- YOUR INSTRUCTIONS: Using the data below, return the stretch from the line that contains "netincome, 2018Q3: none -> -1300000" through the line that contains "operatingincome, 2018Q3: none -> 1000000", both included, exactly as it stands and nothing beyond it.

- PROVIDED INFORMATION:
*** Begin section ***

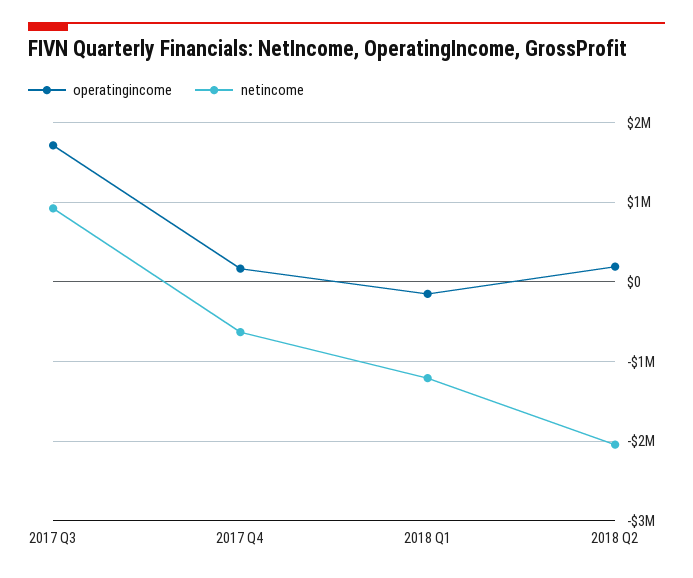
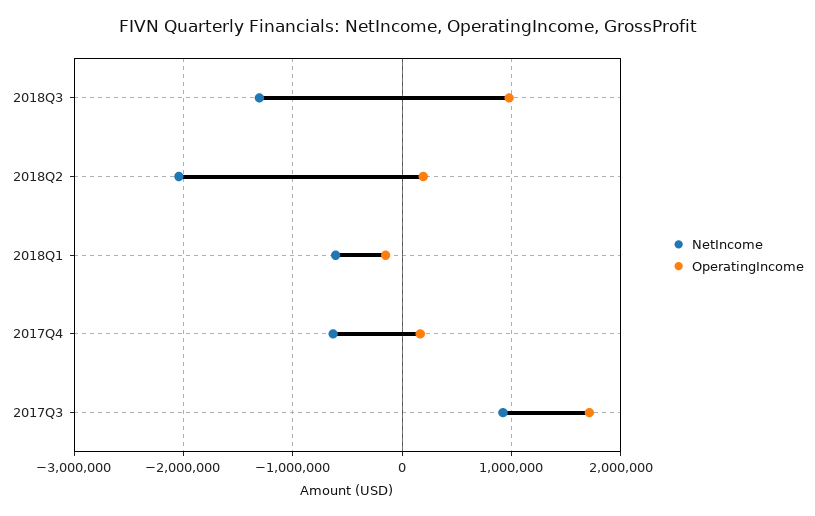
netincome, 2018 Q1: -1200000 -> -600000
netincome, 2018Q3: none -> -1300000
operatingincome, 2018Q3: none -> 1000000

*** End section ***
*** Begin section ***

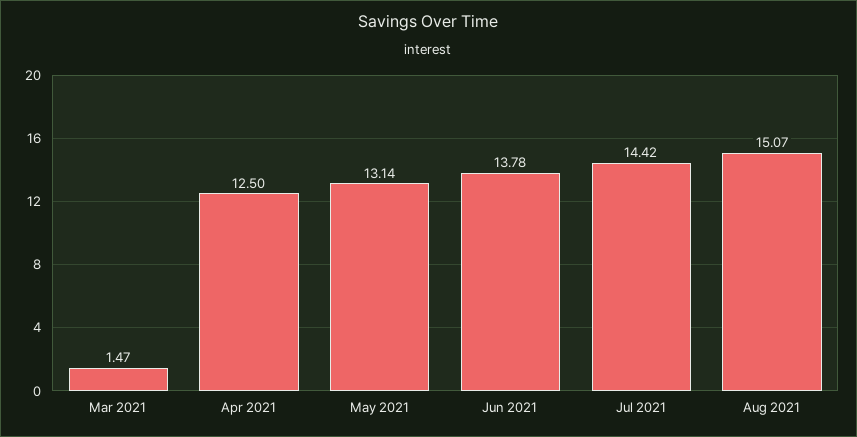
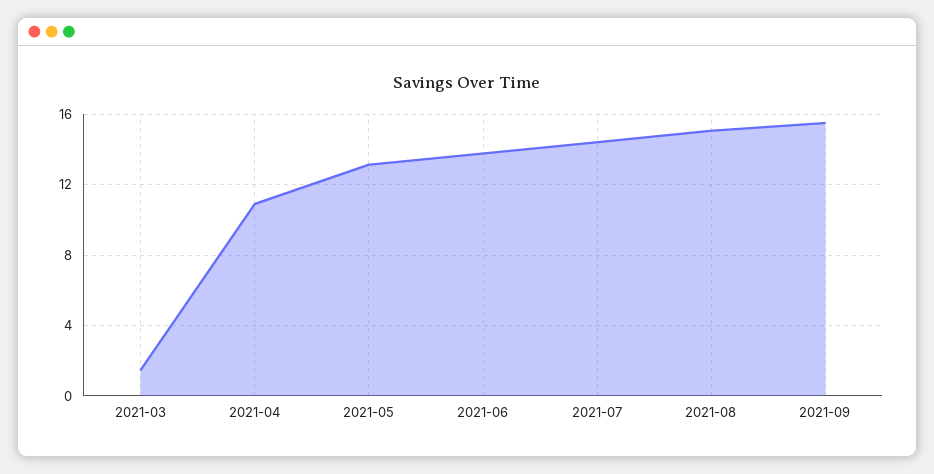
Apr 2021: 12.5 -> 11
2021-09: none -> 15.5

*** End section ***
*** Begin section ***

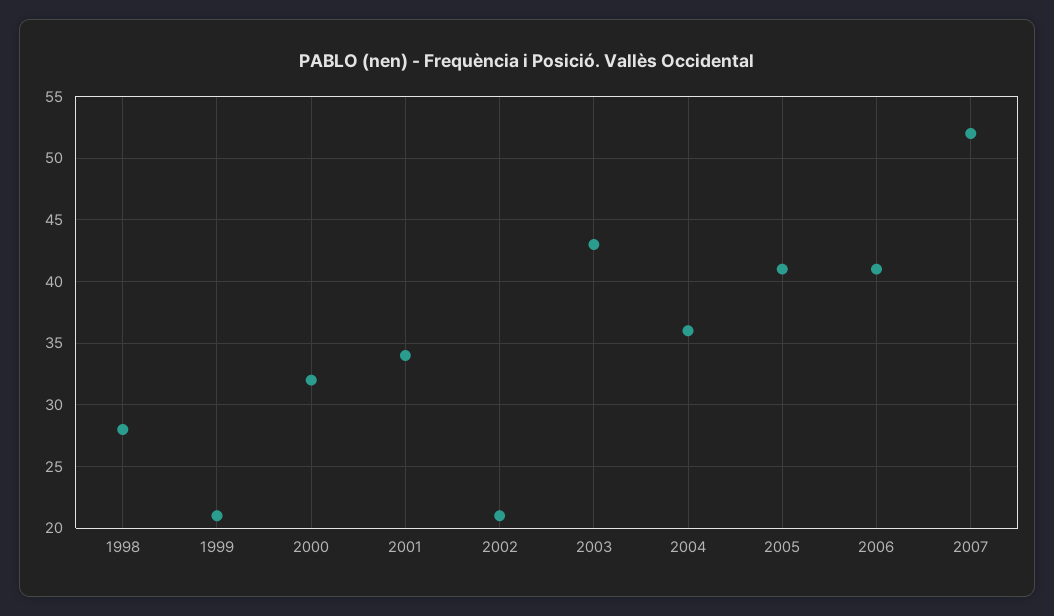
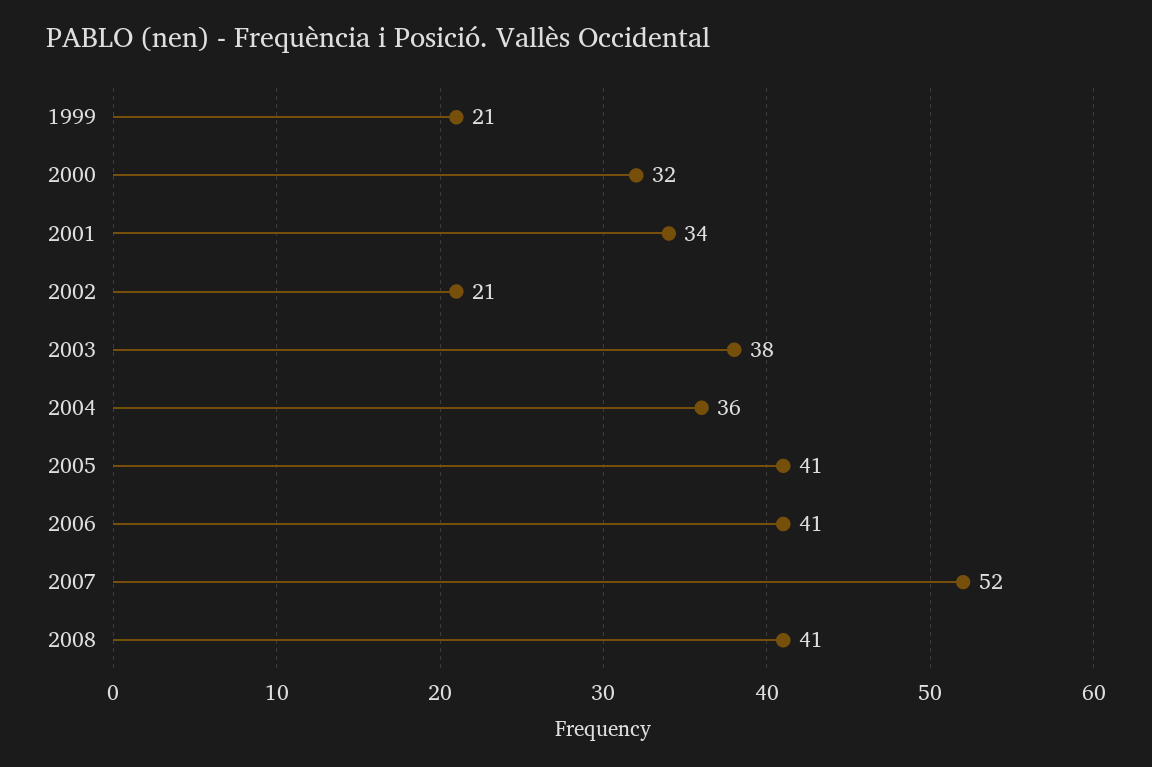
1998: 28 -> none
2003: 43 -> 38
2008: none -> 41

*** End section ***

- YOUR RESPONSE:
netincome, 2018Q3: none -> -1300000
operatingincome, 2018Q3: none -> 1000000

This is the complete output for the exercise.